Aku menatap Nenek lalu pindah ke Ayah untuk memastikan bahwa mereka memperhatikan maknanya: kata pertamanya yang terdiri dari lebih dari satu suku kata.
Dia berkembang begitu cepat. Setiap hari, tampaknya, membawa pencapaian baru.
"Ayaaah!" dia berteriak, dan sekarang kita semua berbalik dan melihat ke mana dia mengulurkan kedua tangannya. Seorang pria yang mirip dengan ayahnya, abangku, dengan sedikit perbedaan usia, berhenti sejenak mengemasi barang belanjaannya untuk memberikan lambaian ramah kepada bayi yang lucu itu. Gadis kasir kami tersenyum, dan melanjutkan memproses pembelian kami.
Bayi. Bukankah mereka melakukan hal-hal yang menggemaskan? Siapa yang tahu bagaimana pikiran mereka bekerja? Siapa yang tahu apa yang mereka maksud ketika mereka memanggil 'ayah' kepada orang asing?
"Ayaaah!" untuk ketiga kalinya.
Nenek menggendong bayi dan memeluknya erat-erat ke dadanya. Cinta kami padanya begitu dalam sehingga dia bisa tenggelam di dalamnya.

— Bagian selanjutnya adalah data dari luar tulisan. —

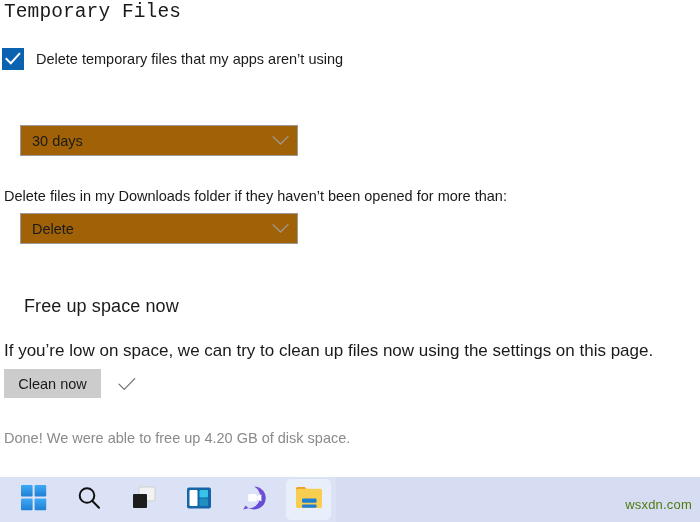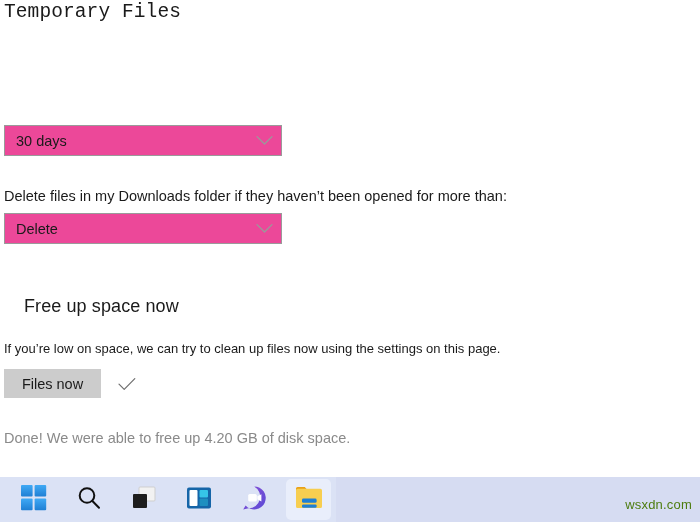"Delete temporary files that my" div.checkbox-row { html: none -> <div> <span> <svg> <path></path> </svg> </span> <span>Delete temporary files that my apps aren’t using</span> </div> }
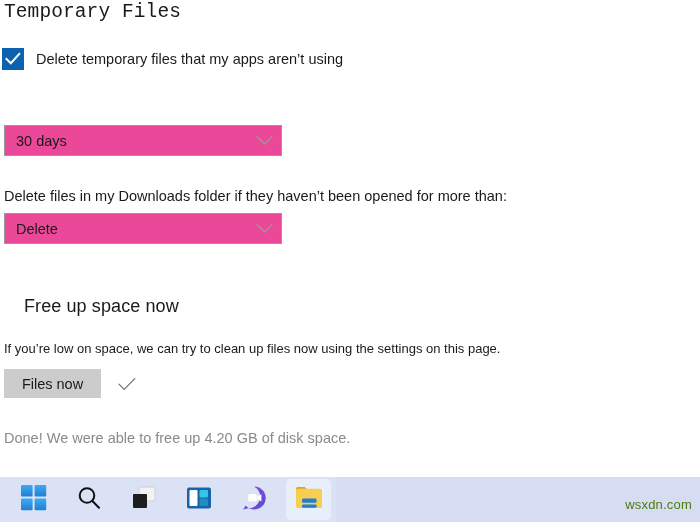"30 days" .dropdown { background: #ec4899 -> #a16207; left: 4px -> 20px }
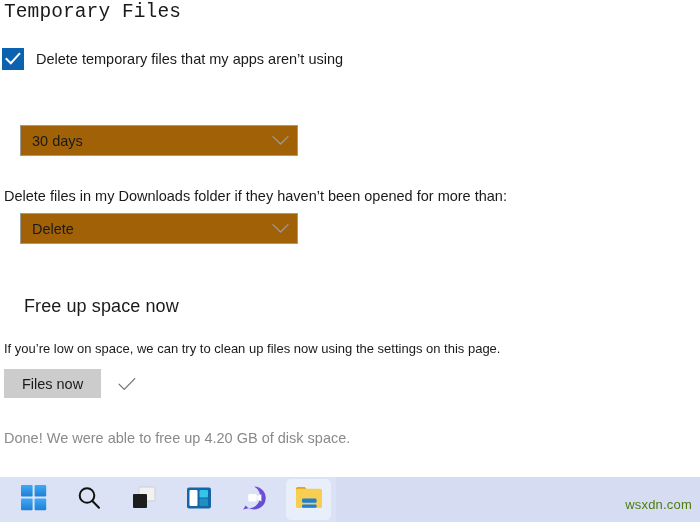"If you’re low on space," #free-space-desc { font-size: 13px -> 17px }
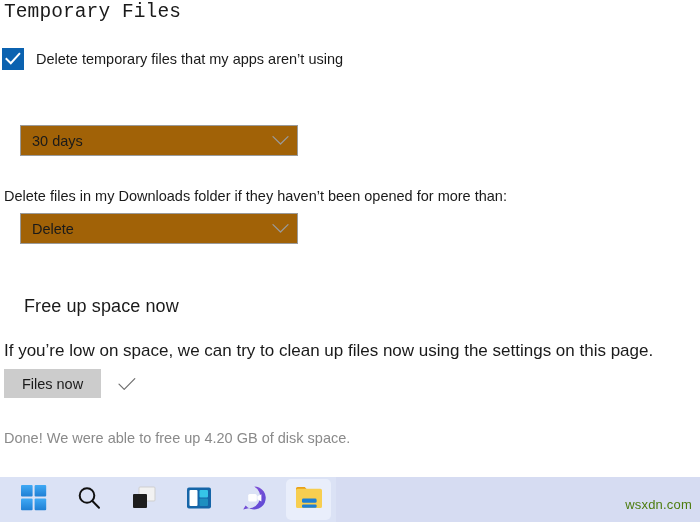"Files now" button.clean-button { text: Files -> Clean }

Melewati kasir, operasi kami terhenti di tumpukan perbekalan yang tidak teratur. Ayah hanya berdiri di sana, tangannya yang besar tak berguna dimasukkan ke dalam saku jaketnya. Antrian menunggu menjadi tidak sabar.
Ada daging untuk dipanggang, hadiah untuk dibungkus, hidup untuk berlanjut.
Aku meraih ke kedalaman untuk mengambil barang terakhir dari troli: seikat bunga warna-warni. Aku menggendongnya di tanganku sejenak, ragu-ragu.
Aku telah membawa tim kami sejauh ini dan sekarang tersandung di pos kemenangan yang tampak di depan mata. Sangat sulit untuk melepaskannya, mengirim karangan bunga dalam perjalanannya sendiri di sepanjang ban berjalan.
Bagaimana jika karangan bunga rusak sebelum kita sampai ke kuburan? Aku ingin membuat makam abang dan kakak iparku terlihat cantik saat ziarah besok.